------ RECORDS PROVIDED

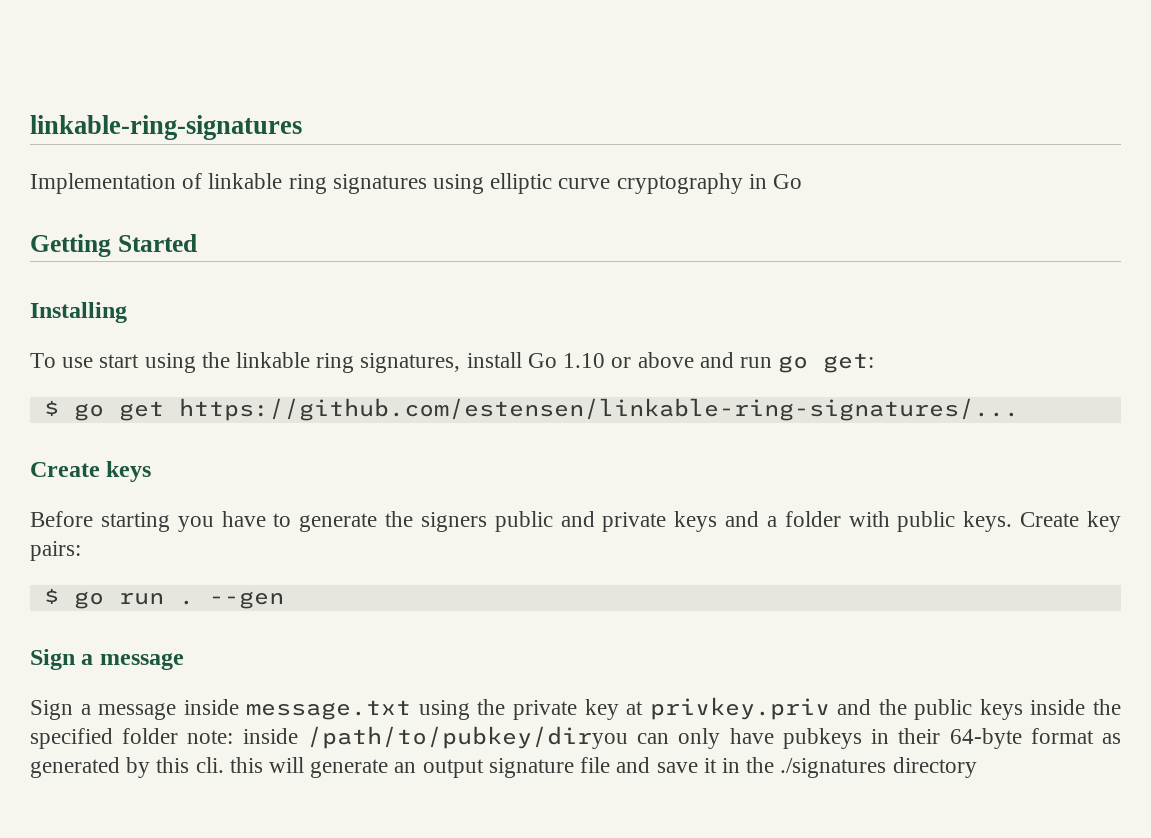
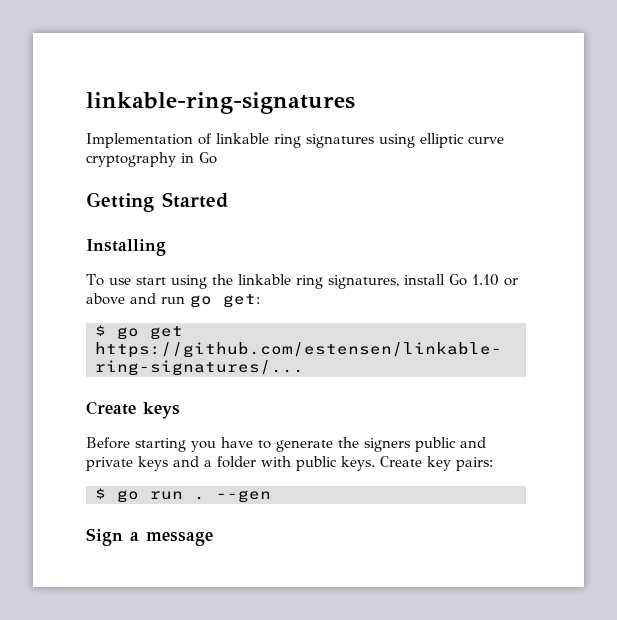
- Sign a message inside message.txt using the private key at privkey.priv and the public keys inside the specified folder note: inside /path/to/pubkey/diryou can only have pubkeys in their 64-byte format as generated by this cli. this will generate an output signature file and save it in the ./signatures directory

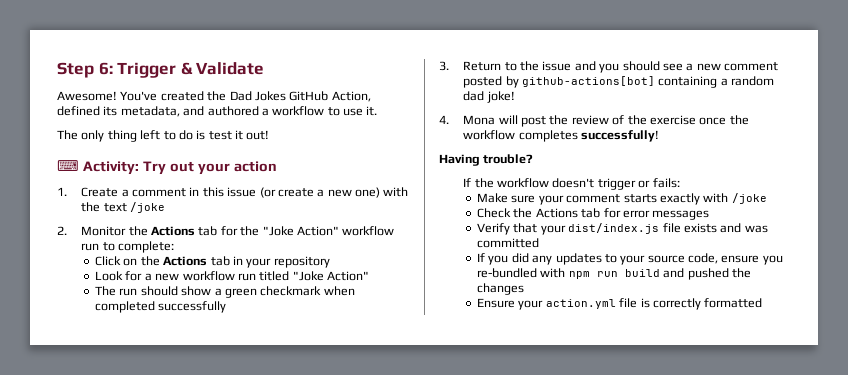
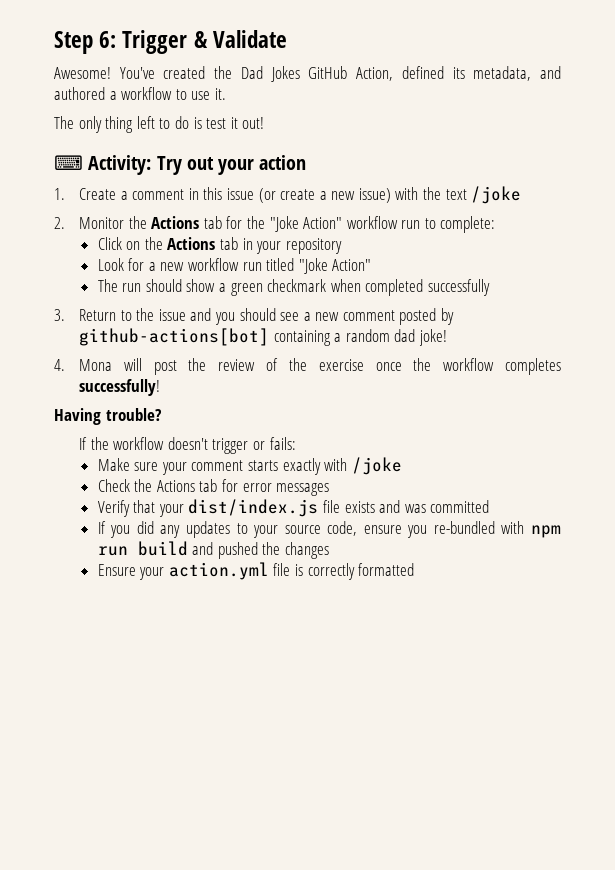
- 1. Create a comment in this issue (or create a new one) with the text /joke
+ 1. Create a comment in this issue (or create a new issue) with the text /joke

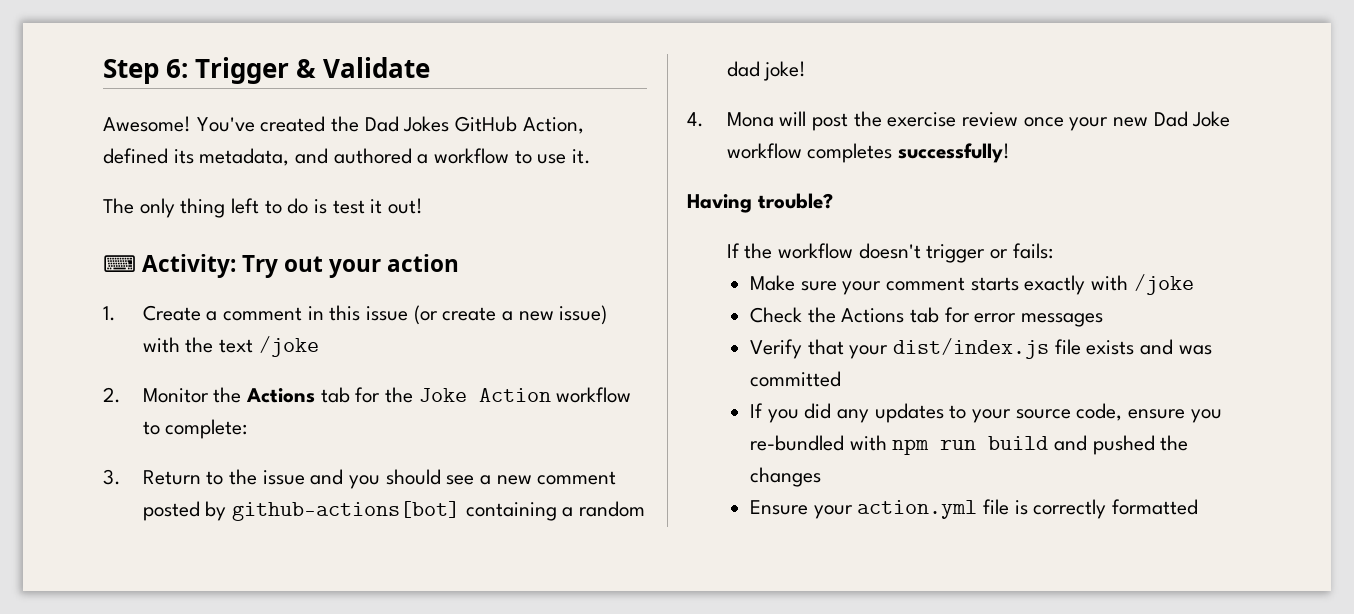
- 2. Monitor the Actions tab for the "Joke Action" workflow run to complete:
- Click on the Actions tab in your repository
- Look for a new workflow run titled "Joke Action"
- The run should show a green checkmark when completed successfully
+ 2. Monitor the Actions tab for the Joke Action workflow to complete:
- 4. Mona will post the review of the exercise once the workflow completes successfully!
+ 4. Mona will post the exercise review once your new Dad Joke workflow completes successfully!

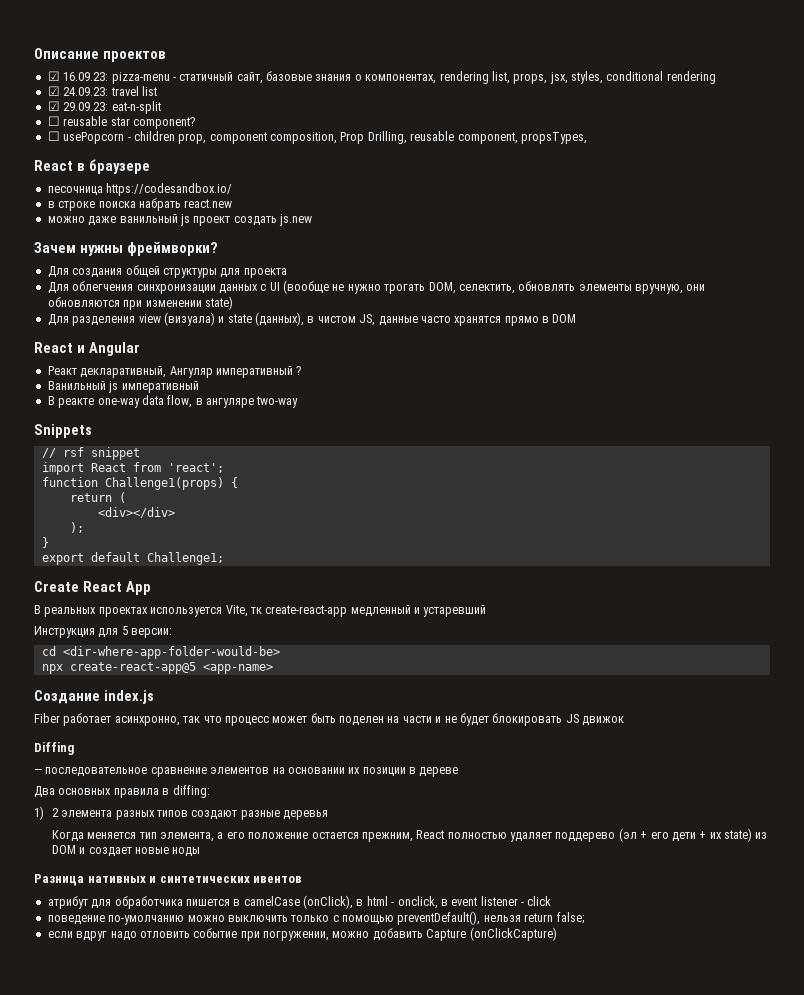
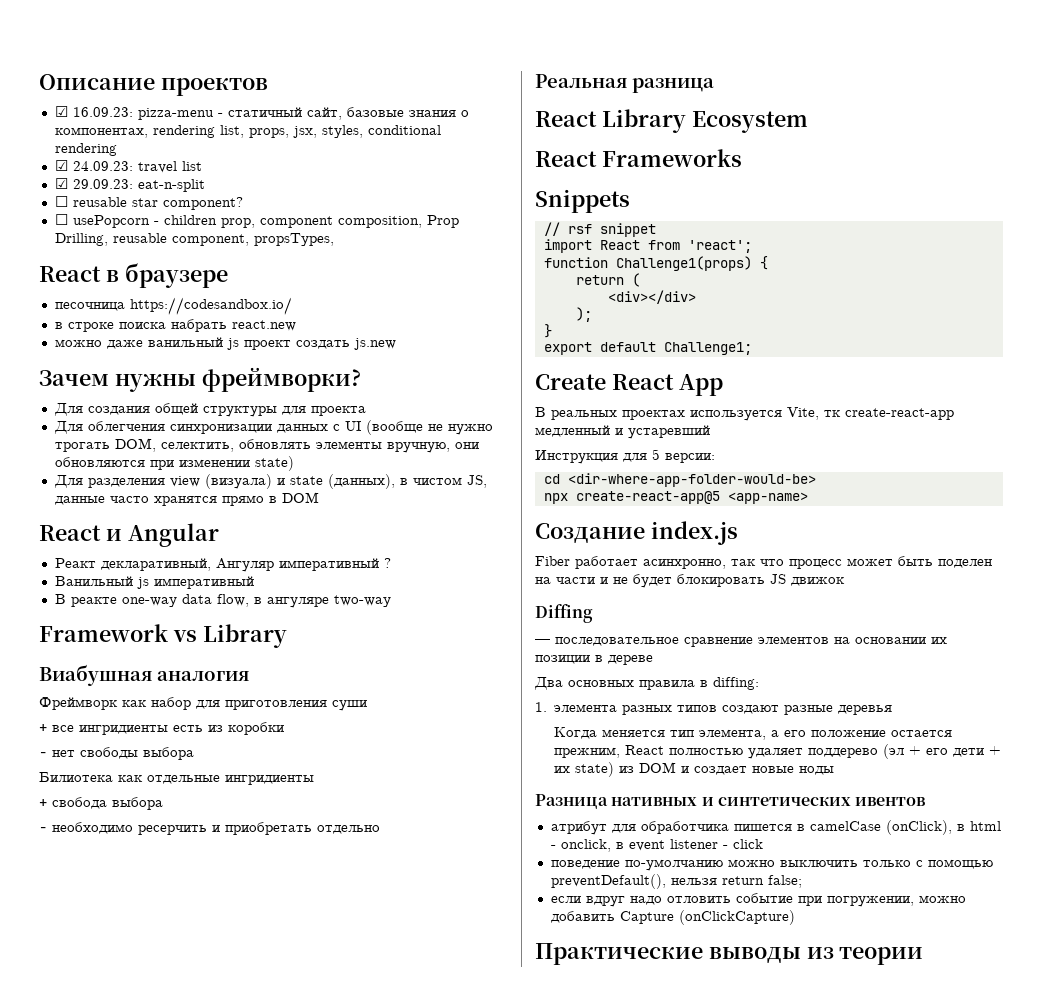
+ Framework vs Library
+ Виабушная аналогия
+ Фреймворк как набор для приготовления суши
+ + все ингридиенты есть из коробки
+ - нет свободы выбора
+ Билиотека как отдельные ингридиенты
+ + свобода выбора
+ - необходимо ресерчить и приобретать отдельно
+ Реальная разница
+ React Library Ecosystem
+ React Frameworks
- 1) 2 элемента разных типов создают разные деревья
+ 1. элемента разных типов создают разные деревья
+ Практические выводы из теории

------------

__TASK PROMPT__
Return the stretch of data that begins with the line showing "issue) with the text /joke" and goes on through the line showing "есть из коробки", exactly, with pictures removed.

__ANSWER BOX__
+ 1. Create a comment in this issue (or create a new issue) with the text /joke

- 2. Monitor the Actions tab for the "Joke Action" workflow run to complete:
- Click on the Actions tab in your repository
- Look for a new workflow run titled "Joke Action"
- The run should show a green checkmark when completed successfully
+ 2. Monitor the Actions tab for the Joke Action workflow to complete:
- 4. Mona will post the review of the exercise once the workflow completes successfully!
+ 4. Mona will post the exercise review once your new Dad Joke workflow completes successfully!

+ Framework vs Library
+ Виабушная аналогия
+ Фреймворк как набор для приготовления суши
+ + все ингридиенты есть из коробки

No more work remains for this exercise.